BRIEF:
Scan the records below for the line with "payment method: direct debit -> Visa" and the line with "balance: 682.20 -> 669.55". Repeat those two lines and every line between them exactly, and nothing else.

SUPPLIED INFORMATION:
....

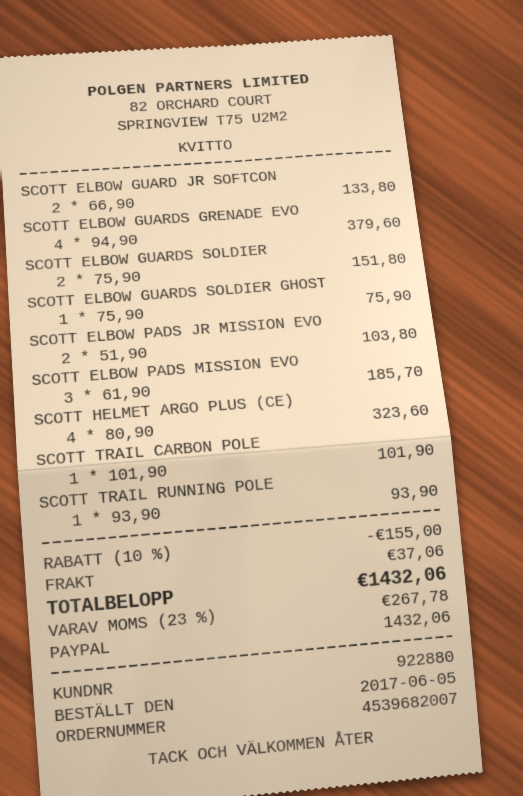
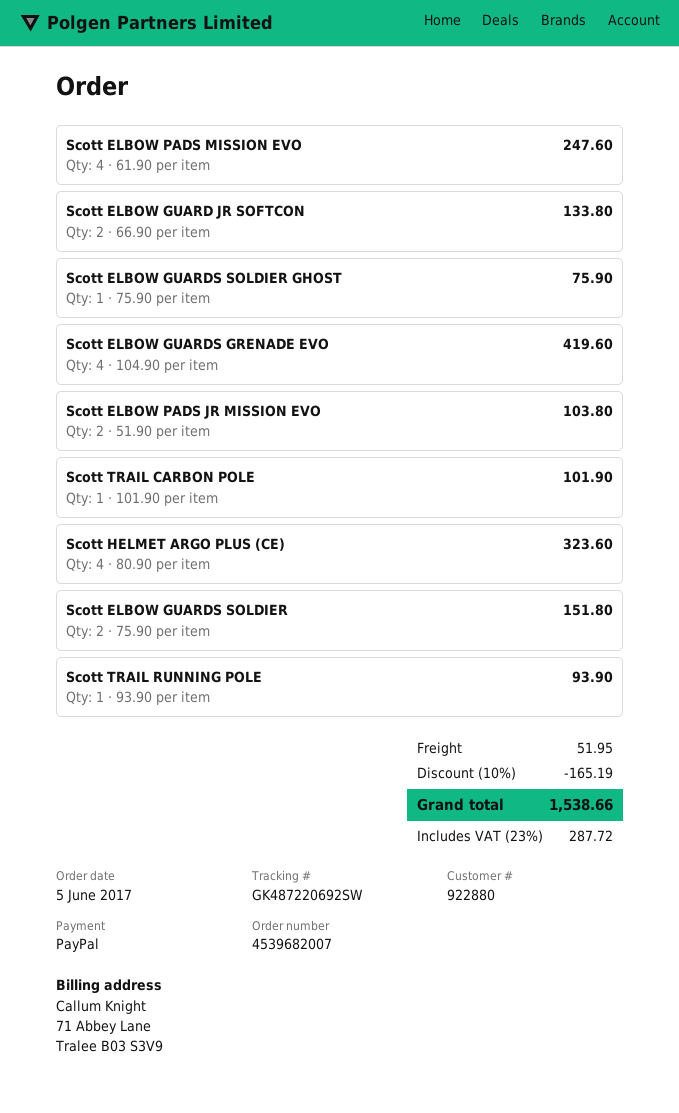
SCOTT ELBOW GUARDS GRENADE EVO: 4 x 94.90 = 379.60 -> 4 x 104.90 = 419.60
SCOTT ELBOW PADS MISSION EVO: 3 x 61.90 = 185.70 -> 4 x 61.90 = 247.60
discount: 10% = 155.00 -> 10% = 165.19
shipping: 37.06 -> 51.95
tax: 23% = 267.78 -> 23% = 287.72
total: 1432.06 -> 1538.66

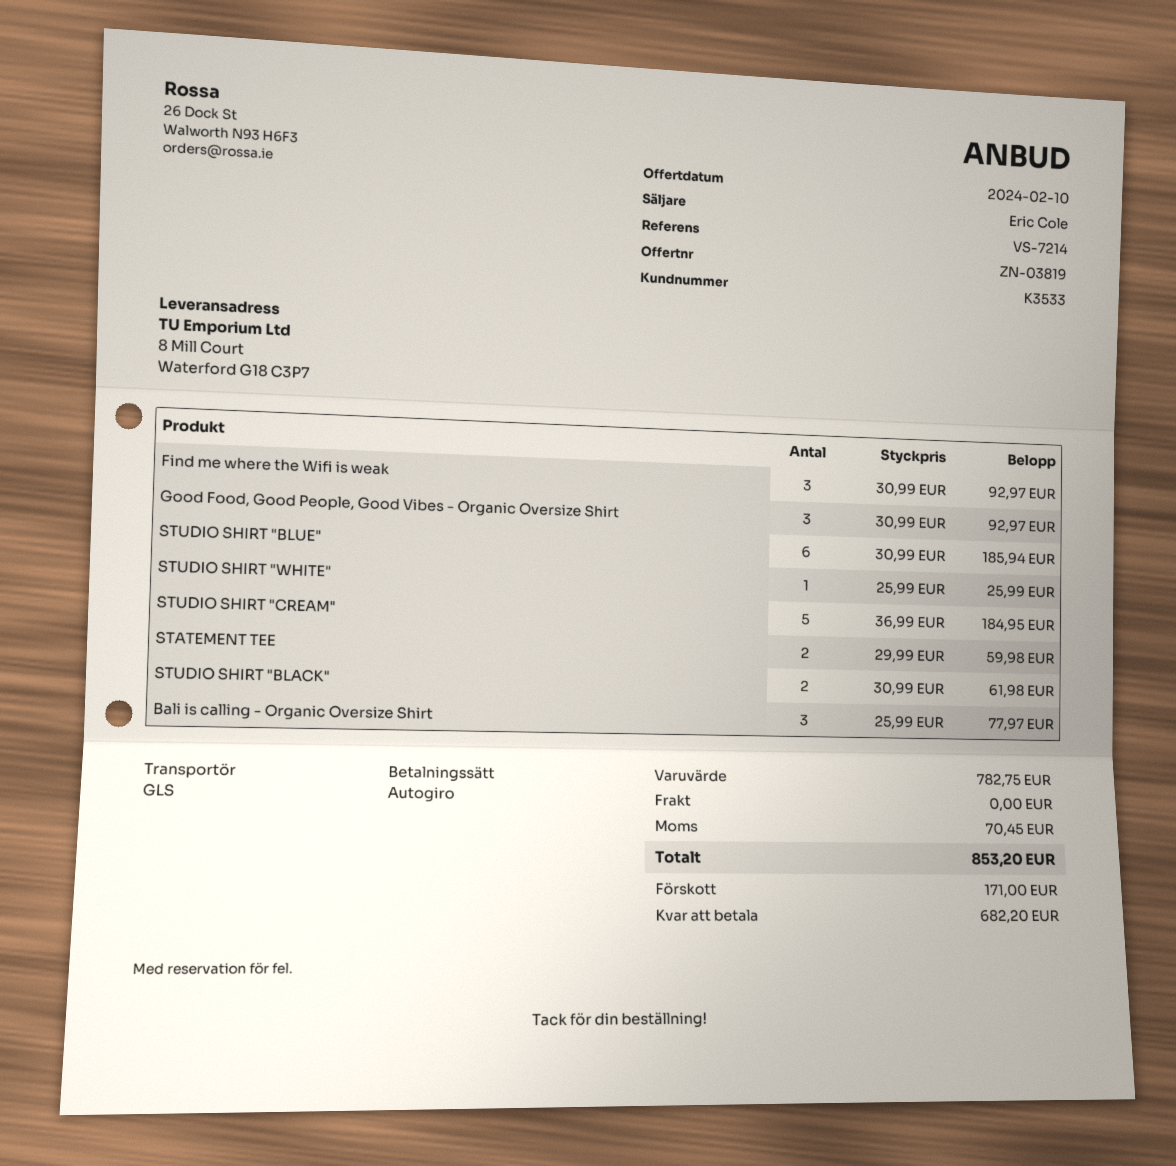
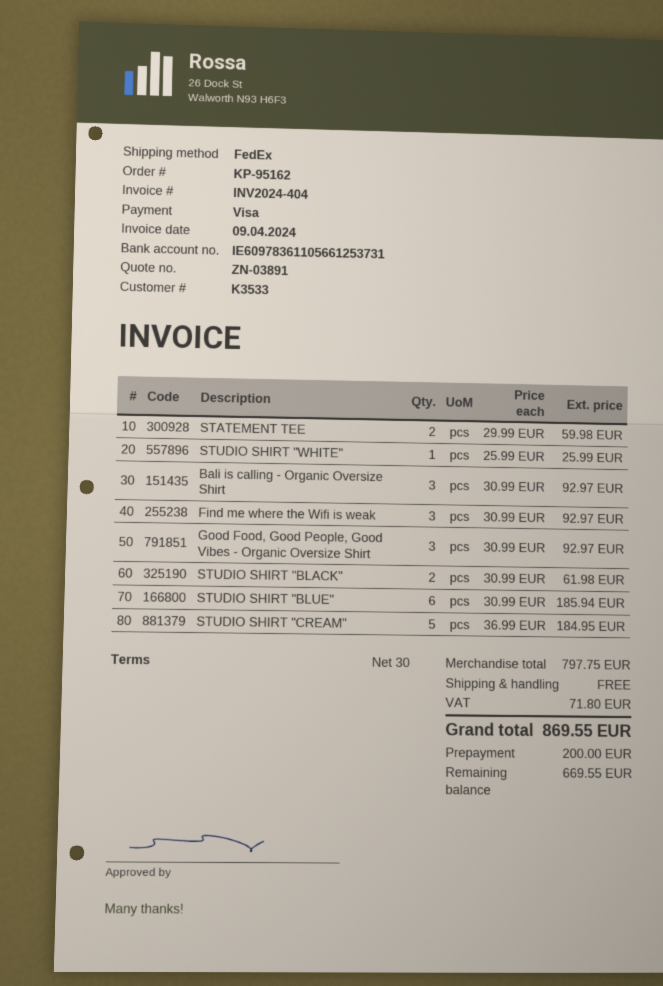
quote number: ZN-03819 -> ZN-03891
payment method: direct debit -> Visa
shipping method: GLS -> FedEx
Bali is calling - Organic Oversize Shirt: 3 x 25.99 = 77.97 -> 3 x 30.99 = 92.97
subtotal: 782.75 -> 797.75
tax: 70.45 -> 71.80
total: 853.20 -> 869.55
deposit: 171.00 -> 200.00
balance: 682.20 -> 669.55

....

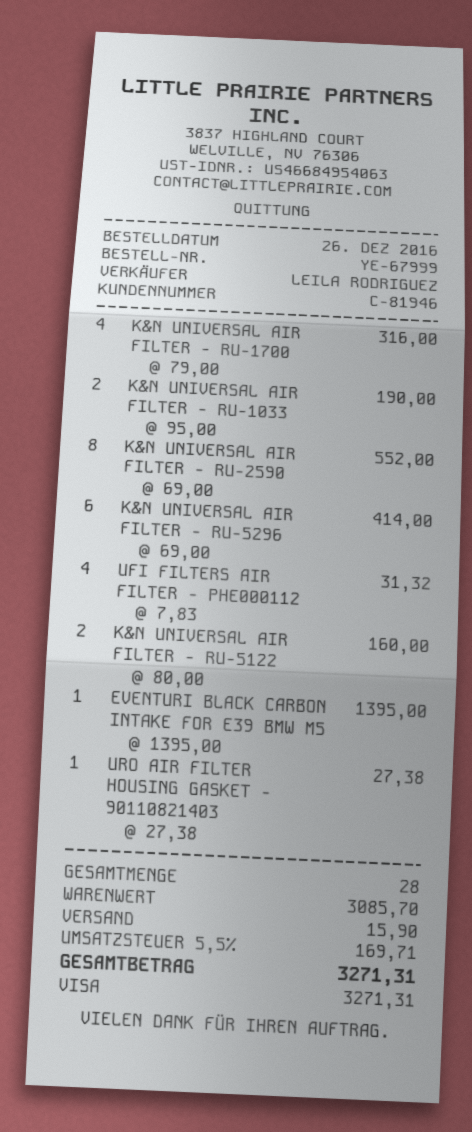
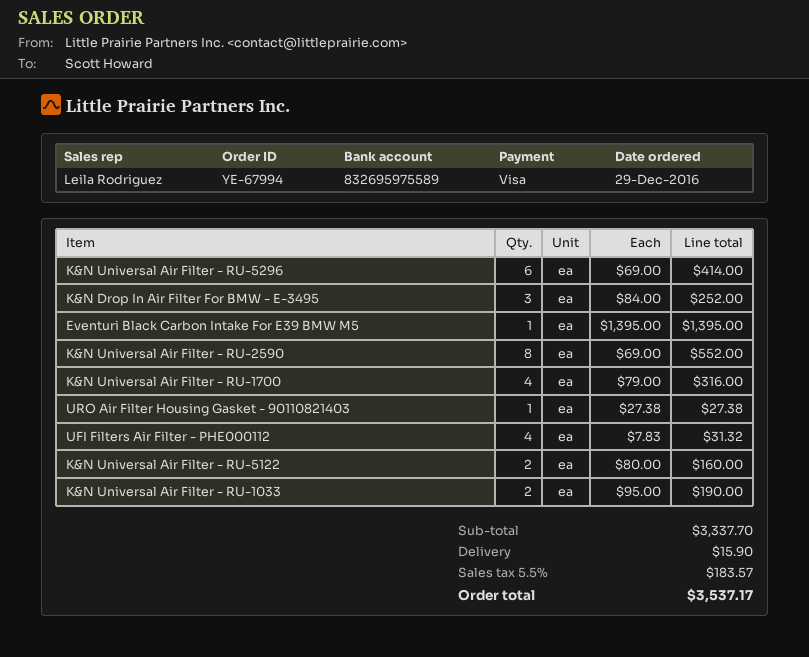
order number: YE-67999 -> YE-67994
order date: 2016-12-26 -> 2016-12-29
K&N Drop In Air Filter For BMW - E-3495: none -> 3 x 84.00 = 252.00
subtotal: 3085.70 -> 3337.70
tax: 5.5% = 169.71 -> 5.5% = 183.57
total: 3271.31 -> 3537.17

....

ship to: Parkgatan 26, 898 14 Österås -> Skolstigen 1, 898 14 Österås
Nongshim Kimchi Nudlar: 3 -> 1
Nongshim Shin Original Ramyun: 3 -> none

....

RESULT OF THE EXERCISE:
payment method: direct debit -> Visa
shipping method: GLS -> FedEx
Bali is calling - Organic Oversize Shirt: 3 x 25.99 = 77.97 -> 3 x 30.99 = 92.97
subtotal: 782.75 -> 797.75
tax: 70.45 -> 71.80
total: 853.20 -> 869.55
deposit: 171.00 -> 200.00
balance: 682.20 -> 669.55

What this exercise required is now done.